### Description of the task
Retype the records below exactly as they stand, omitting the pictures.
[Materials provided — start]
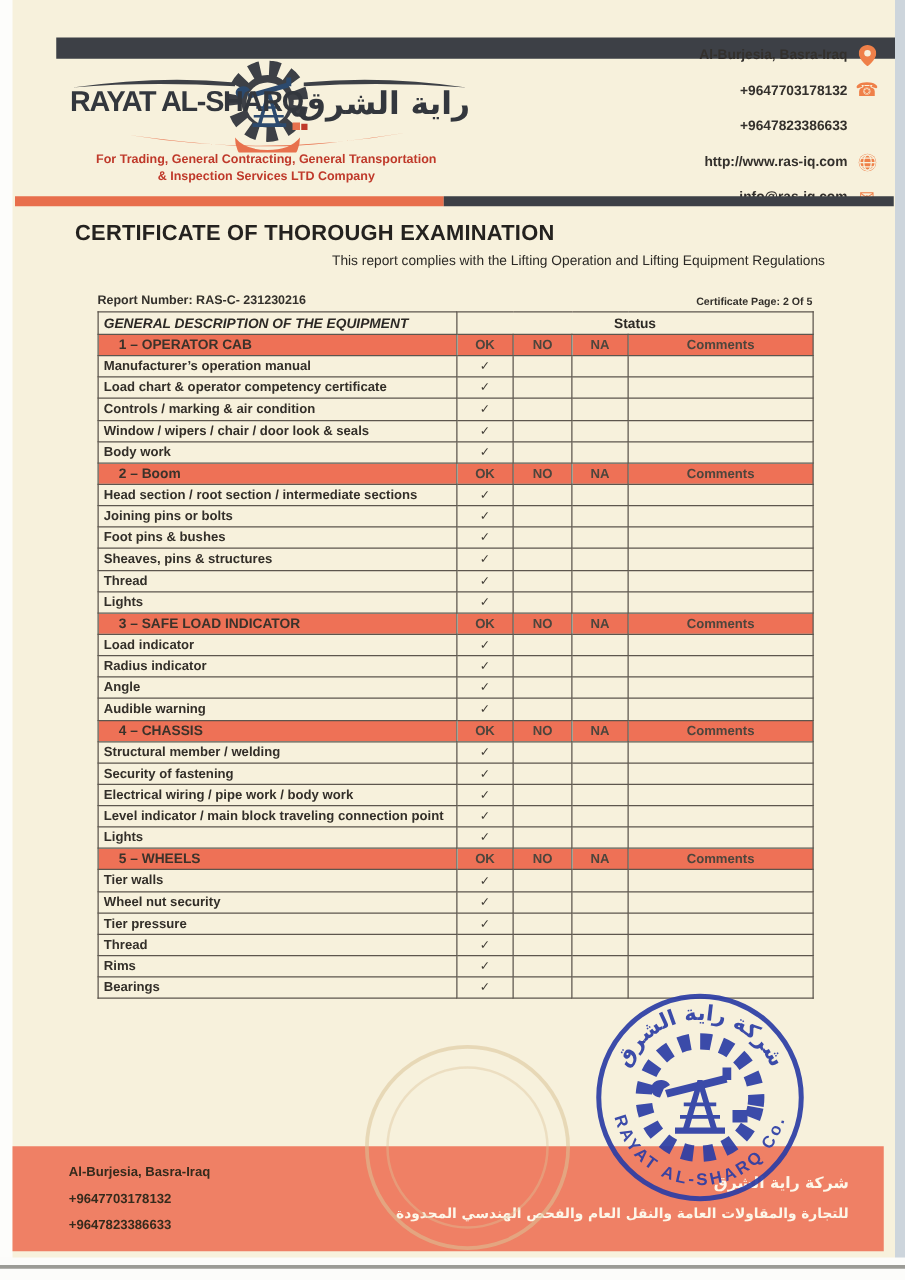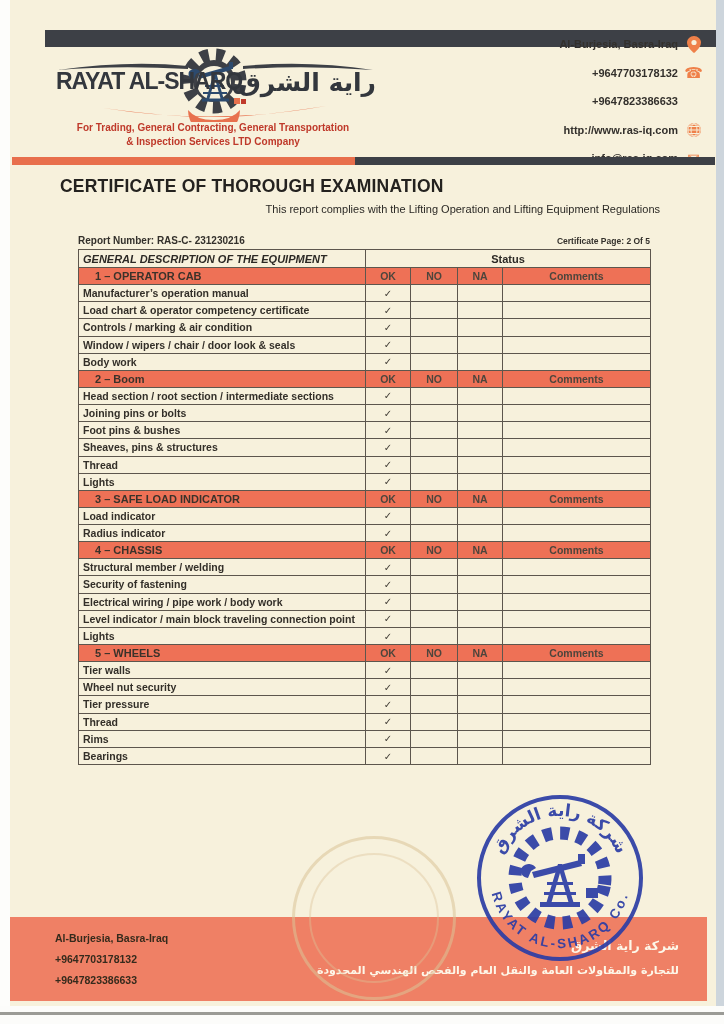"Angle" tr.item-row { html: none -> <tr> <td>Angle</td> <td>✓</td> <td></td> <td></td> <td></td> </tr> }
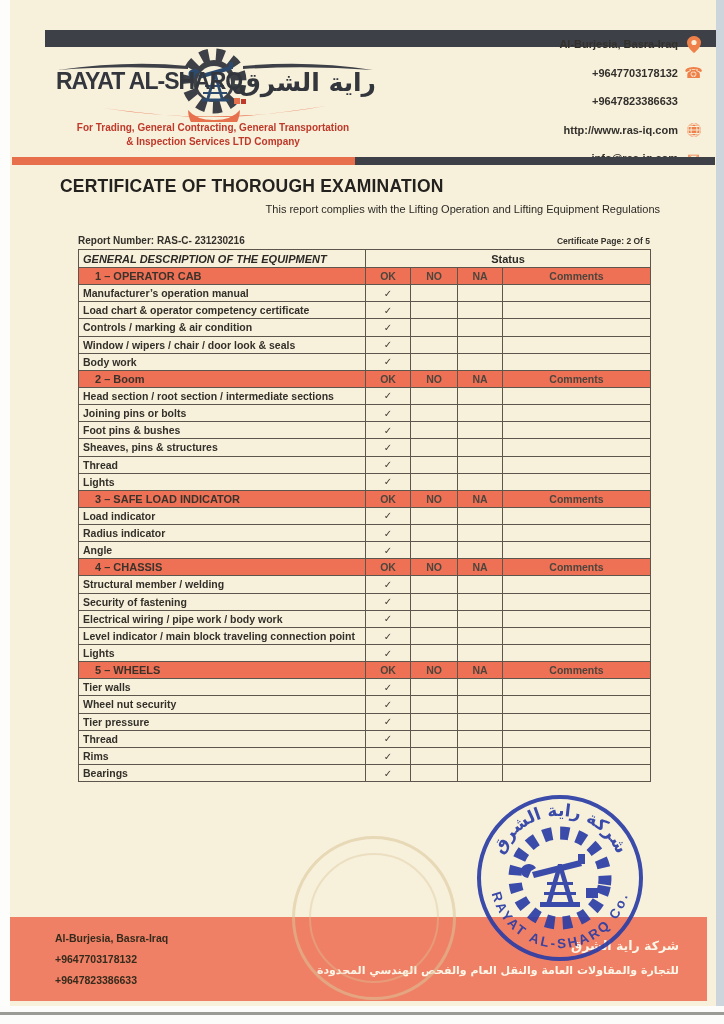"Audible warning" tr.item-row { html: none -> <tr> <td>Audible warning</td> <td>✓</td> <td></td> <td></td> <td></td> </tr> }
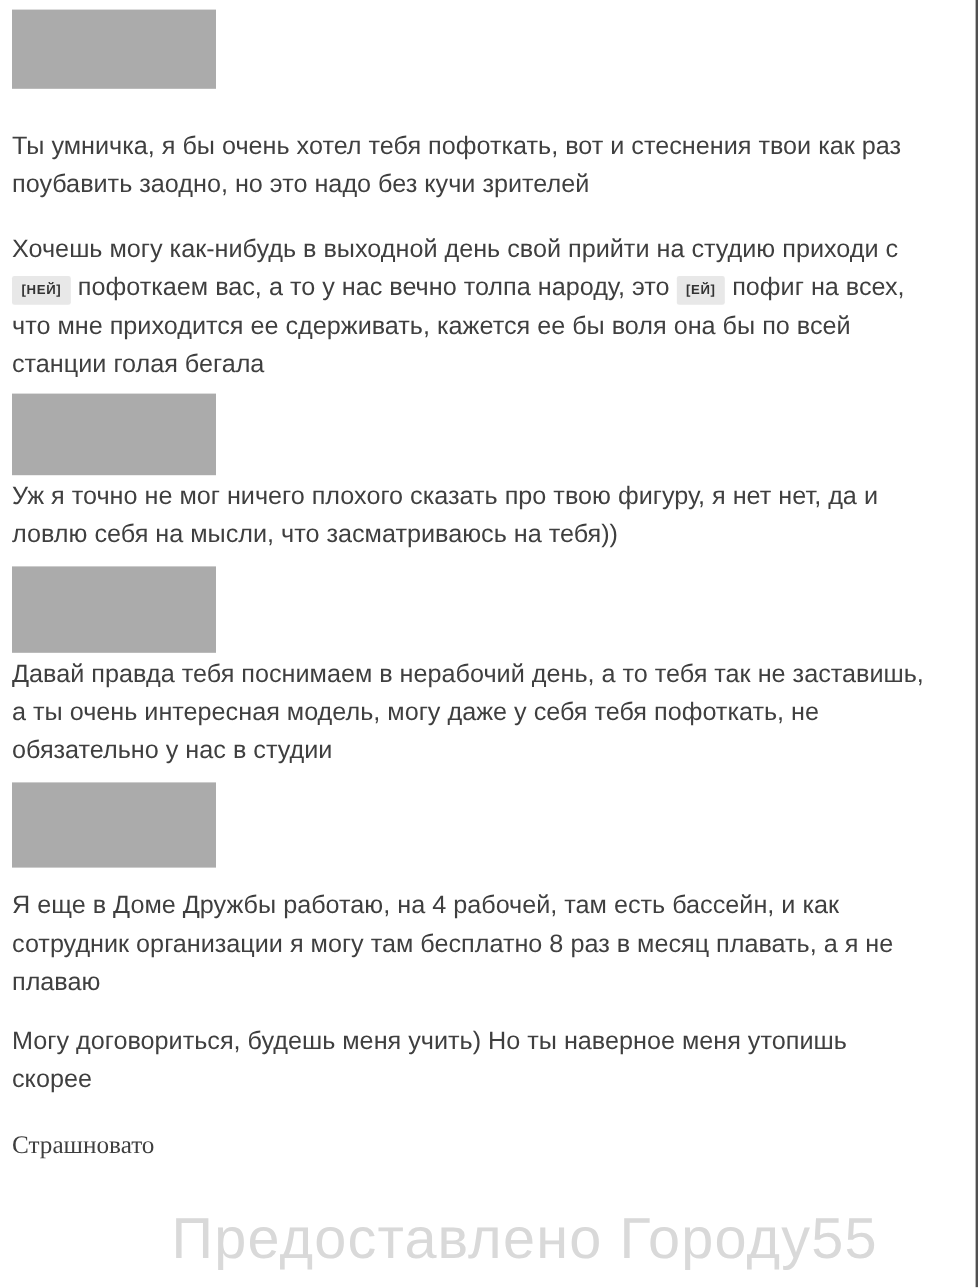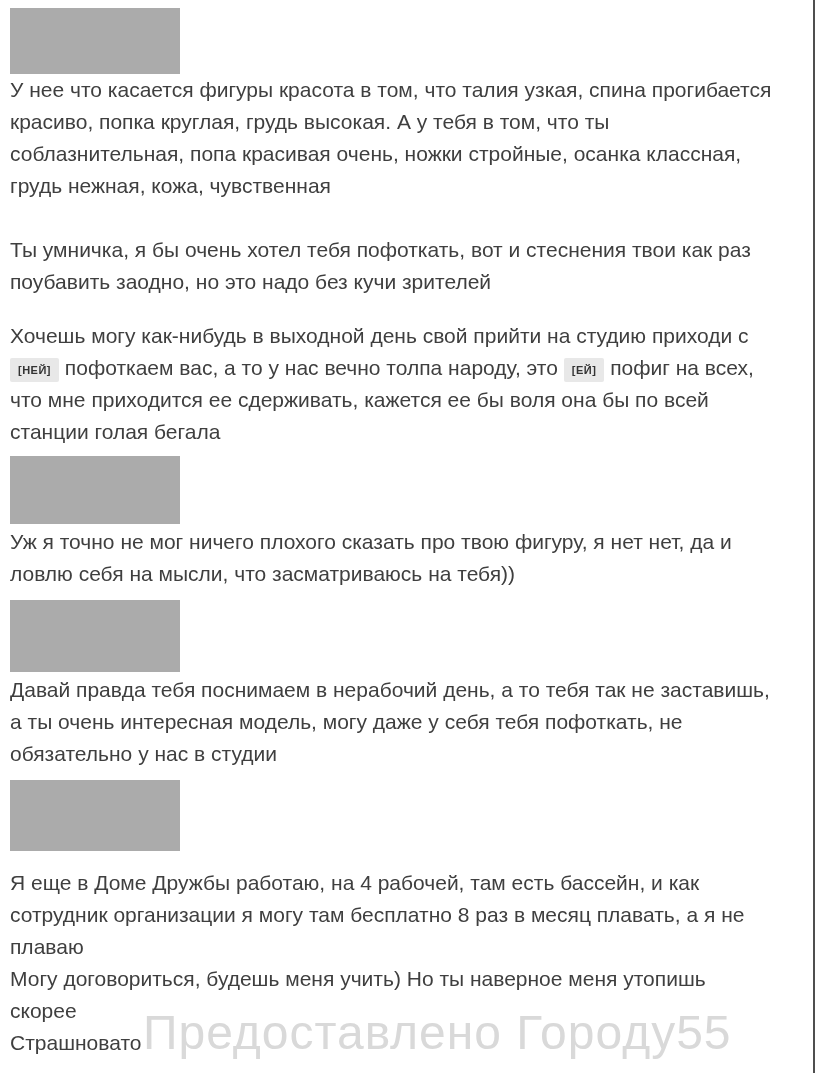"У нее что касается фигуры" p.msg { html: <p>У нее что касается фигуры красота в том, что талия узкая, спина прогибается красиво, попка круглая, грудь высокая. А у тебя в том, что ты соблазнительная, попа красивая очень, ножки стройные, осанка классная, грудь нежная, кожа, чувственная</p> -> none }
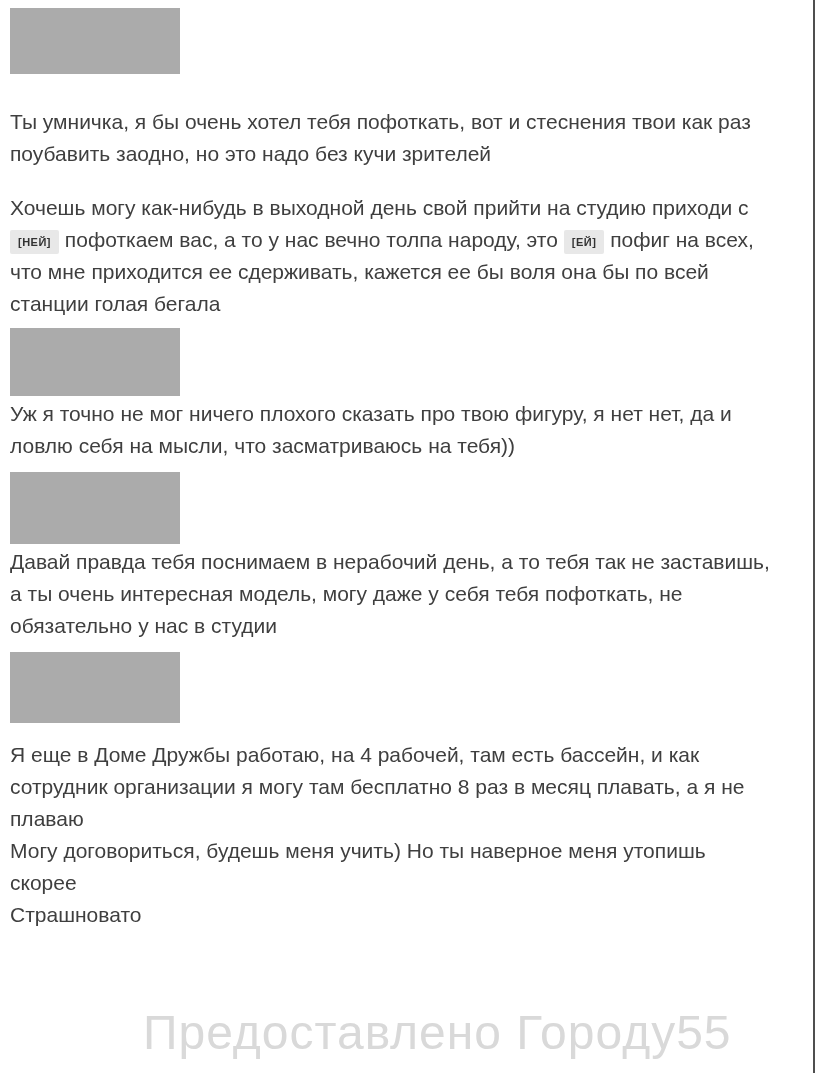"Могу договориться, будешь меня учить)" .m7 { margin-top: none -> 17px }
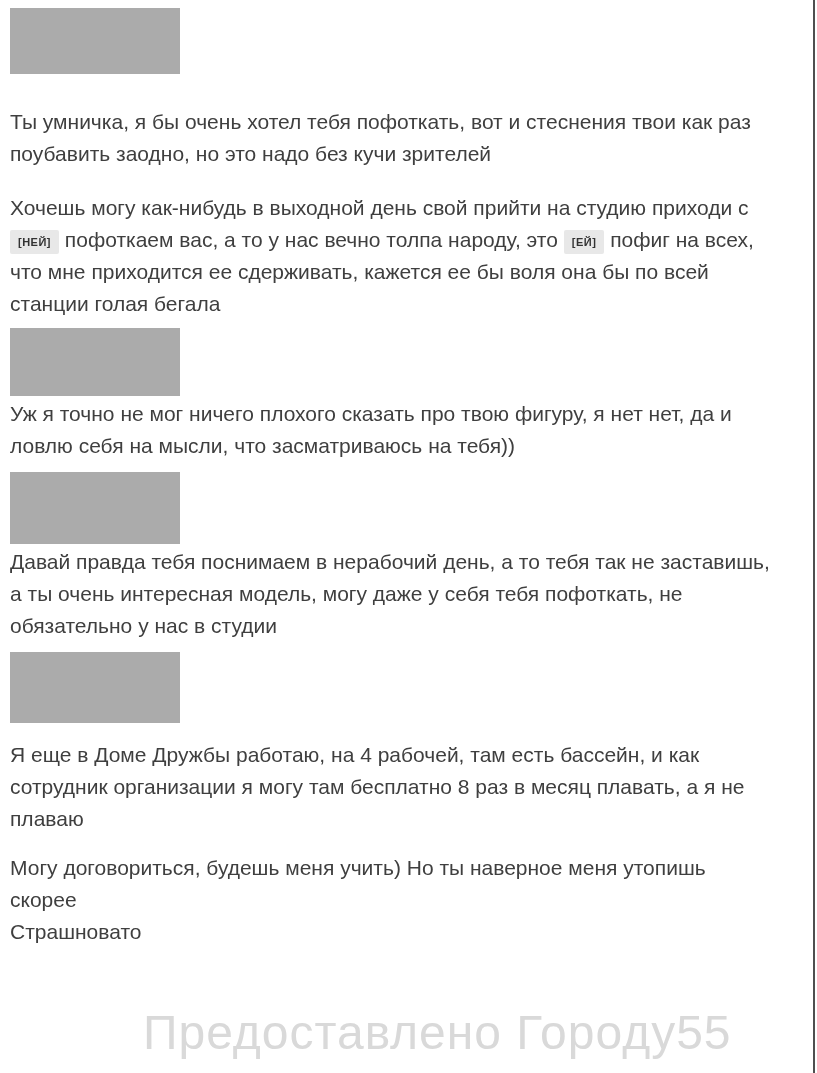"Страшновато" .m8 { font-family: none -> Liberation Serif, serif; margin-top: 0 -> 22px }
[Materials provided — finish]
### Solution to the exercise
"Angle" tr.item-row { html: none -> <tr> <td>Angle</td> <td>✓</td> <td></td> <td></td> <td></td> </tr> }
"Audible warning" tr.item-row { html: none -> <tr> <td>Audible warning</td> <td>✓</td> <td></td> <td></td> <td></td> </tr> }
"У нее что касается фигуры" p.msg { html: <p>У нее что касается фигуры красота в том, что талия узкая, спина прогибается красиво, попка круглая, грудь высокая. А у тебя в том, что ты соблазнительная, попа красивая очень, ножки стройные, осанка классная, грудь нежная, кожа, чувственная</p> -> none }
"Могу договориться, будешь меня учить)" .m7 { margin-top: none -> 17px }
"Страшновато" .m8 { font-family: none -> Liberation Serif, serif; margin-top: 0 -> 22px }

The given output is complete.